Task brief:
In your copy, leave out the pictures and repeat the entries below exactly.

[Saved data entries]
*** Block opens ***
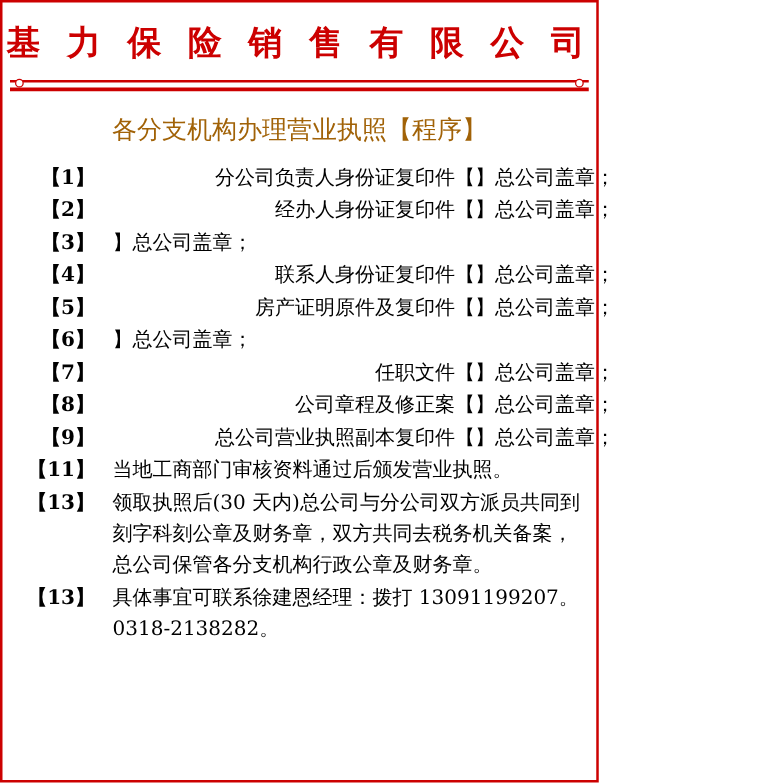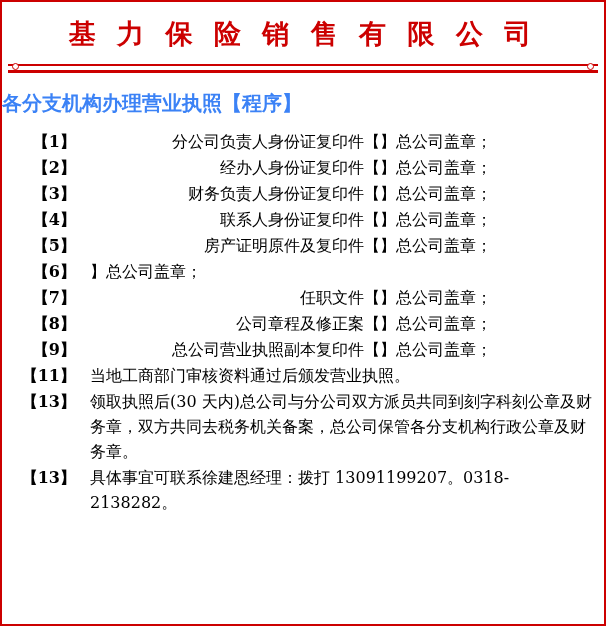--- a/index.html
+++ b/index.html
@@ -16,7 +16,7 @@
   }
   .page {
     position: relative;
-    width: 606px;
+    width: 479px;
     height: 626px;
     border: 2px solid #cc0000;
     box-sizing: border-box;

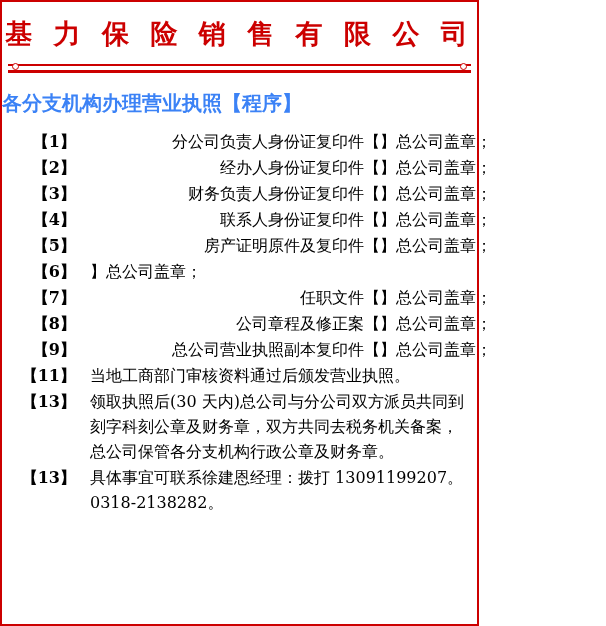--- a/index.html
+++ b/index.html
@@ -63,9 +63,10 @@
   .rule-dot.right { right: 4px; }
 
   .doc-title {
-    color: #3b82f6;
+    text-align: center;
+    color: #a16207;
     font-family: "DejaVu Serif", serif;
-    font-weight: bold;
+    font-weight: normal;
     font-size: 20px;
     margin-top: 14px;
     margin-bottom: 12px;

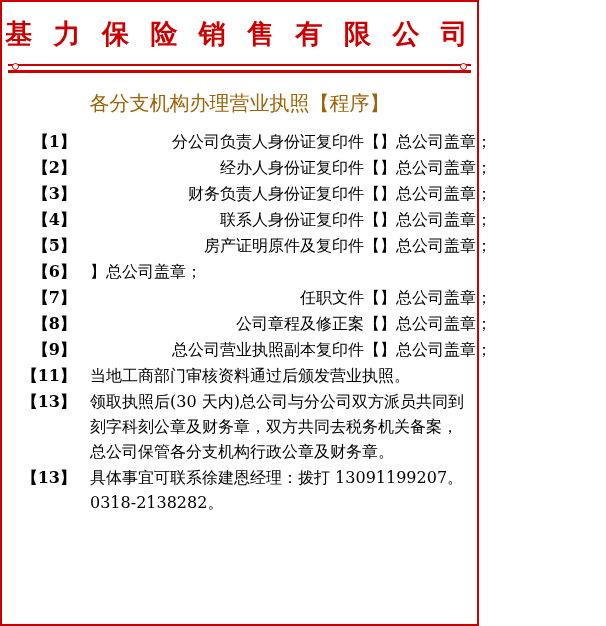--- a/index.html
+++ b/index.html
@@ -159,7 +159,6 @@
       <div class="num bracket">【3】</div>
       <div class="body-text">
         <span class="line">
-          <span class="left-part">财务负责人身份证复印件【</span>
           <span class="right-part">】总公司盖章；</span>
         </span>
       </div>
*** Block closes ***
Exercise result:
--- a/index.html
+++ b/index.html
@@ -16,7 +16,7 @@
   }
   .page {
     position: relative;
-    width: 606px;
+    width: 479px;
     height: 626px;
     border: 2px solid #cc0000;
     box-sizing: border-box;

--- a/index.html
+++ b/index.html
@@ -63,9 +63,10 @@
   .rule-dot.right { right: 4px; }
 
   .doc-title {
-    color: #3b82f6;
+    text-align: center;
+    color: #a16207;
     font-family: "DejaVu Serif", serif;
-    font-weight: bold;
+    font-weight: normal;
     font-size: 20px;
     margin-top: 14px;
     margin-bottom: 12px;

--- a/index.html
+++ b/index.html
@@ -159,7 +159,6 @@
       <div class="num bracket">【3】</div>
       <div class="body-text">
         <span class="line">
-          <span class="left-part">财务负责人身份证复印件【</span>
           <span class="right-part">】总公司盖章；</span>
         </span>
       </div>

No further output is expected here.